We hope to see many museums in Delhi, along with the Lotus Temple. This temple adheres to the Baha’i faith, and I was very moved by it the last time I was in the city. It is an incredibly serene and open temple surrounded by gardens. We will also spend one day in Agra to see the infamous Taj Mahal, as well as the Red fort and other Mughal buildings in the area.
After Delhi, it is off to Ranchi, the capital of the state of Jharkhand on June 9th. My paternal family lives in Chakradharpur, a town three hours by road from the capital. Once I arrive in CKP, the railroad abbreviation for the town and colloquial slang, I will get to work with Ekjut, located in Pansua, Jharkhand.
Every time I come to India I always see something new, and indeed the air-conditioned metro system in Delhi was incredible to see. Covering a distance greater than the Boston T, for only a couple rupees, David and I traveled around the whole city, from India Gate to the Lotus Temple. However, we were not able to enter the temple because it was Monday, unbeknownst to us the temple was closed on Mondays.
While in Delhi, it was very interesting to stay in Gurgaon. Gurgaon is a city to the Southwest of Delhi that has developed tremendously in the last ten years. Filled now with malls and apartment complexes that seem to have spontaneously risen out of the ground, the landscape seems to be in a state of flux, with overturned soil giving way to golf courses, gas stations, and highways. Along with these developments there was also a large track of land with a billboard proclaiming an effort to keep Gurgaon green by planting one million trees.

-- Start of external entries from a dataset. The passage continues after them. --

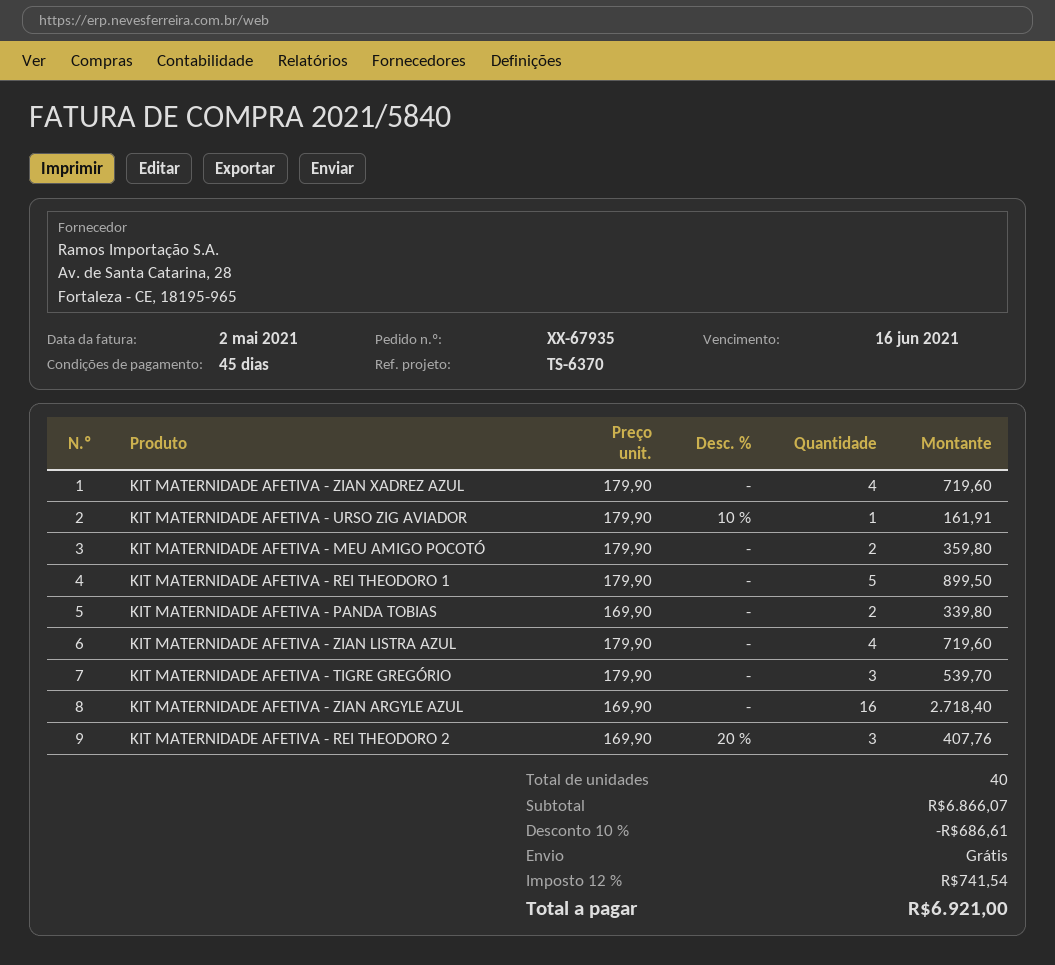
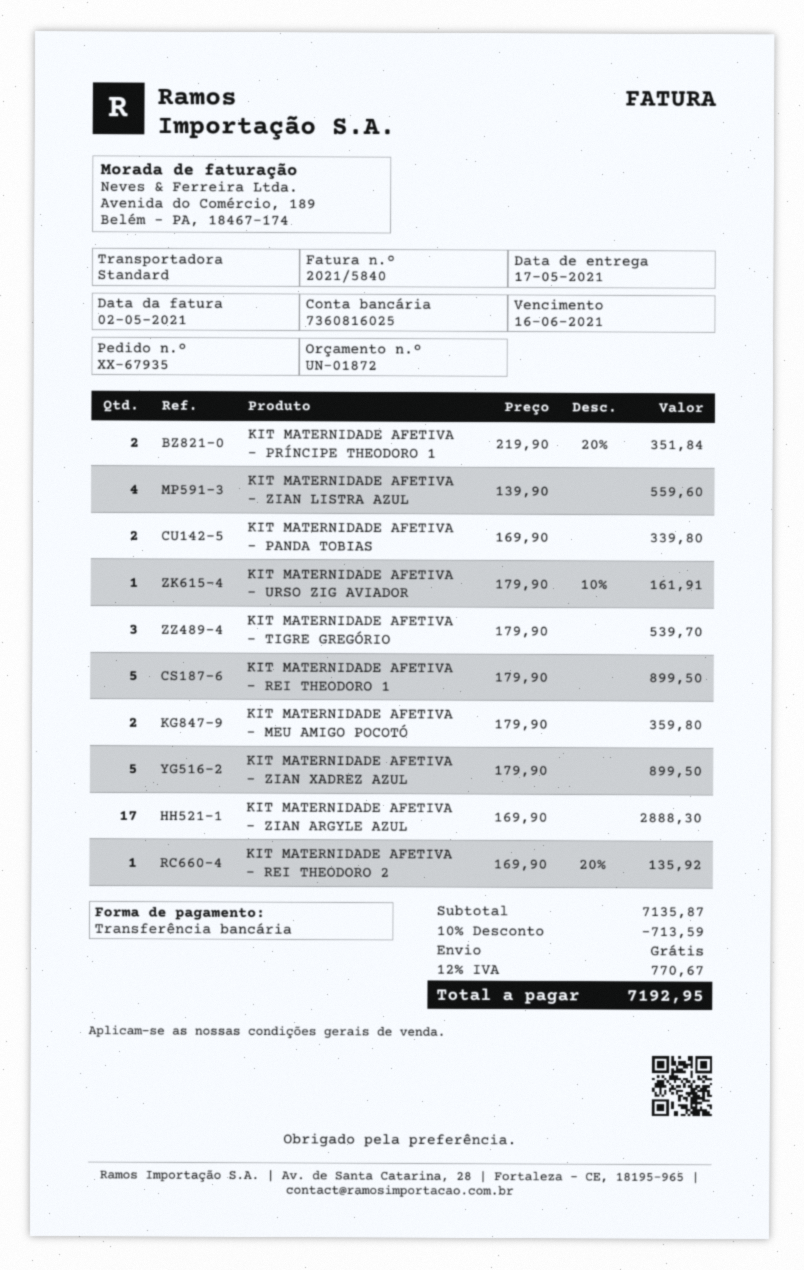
KIT MATERNIDADE AFETIVA - ZIAN XADREZ AZUL: 4 x 179.90 = 719.60 -> 5 x 179.90 = 899.50
KIT MATERNIDADE AFETIVA - ZIAN LISTRA AZUL: 4 x 179.90 = 719.60 -> 4 x 139.90 = 559.60
KIT MATERNIDADE AFETIVA - ZIAN ARGYLE AZUL: 16 x 169.90 = 2718.40 -> 17 x 169.90 = 2888.30
KIT MATERNIDADE AFETIVA - REI THEODORO 2: 3 x 169.90 - 20% = 407.76 -> 1 x 169.90 - 20% = 135.92
KIT MATERNIDADE AFETIVA - PRÍNCIPE THEODORO 1: none -> 2 x 219.90 - 20% = 351.84
subtotal: 6866.07 -> 7135.87
discount: 10% = 686.61 -> 10% = 713.59
tax: 12% = 741.54 -> 12% = 770.67
total: 6921.00 -> 7192.95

In Gurgaon, I stayed with Brandeis Sophomore Anjulika Sahgal. Although her mom had not been to Brandeis, she said she was very happy to have met President Fred Lawrence on his last trip to India with other parents of students. We spent much time playing Risk with her brother Nikhil and even saw Men in Black 3 in 3-D in a Gurgaon mall. I’ve found that the speaker system in Indian movie theaters tend to be much better than those in the US. We also met two Filipina girls that David had a mutual friend with. They had just been in Delhi for two weeks working for a Japanese financial news company.
We spent a day travelling to Agra on the air-conditioned Volvo bus. The ride was very pleasant, as the road is not bad between New Delhi and Agra. We were able to sleep along most of the way. Once in Agra, David and I spent the whole afternoon at the Taj Mahal, relaxing in the Mosque to its left. Many people came up to us wanting to take a picture with David. We also met the whole family of a newlywed Muslim couple. Although one of the group initially scolded us for sitting the wrong way in the Mosque, we later talked for some time with the family. Apparently the newlywed husband had just graduated from school with a degree in economics, and his wife was a teacher.
I’m sure that after the time in Delhi, it will be a very interesting contrast to be in the village. I have only seen one mosquito so far, and am sure that this will now change. With regards to Ekjut, I also just found out that the NGO has been shortlisted for the India Initiatives Awards. Very excited to be in the village and work with Ekjut.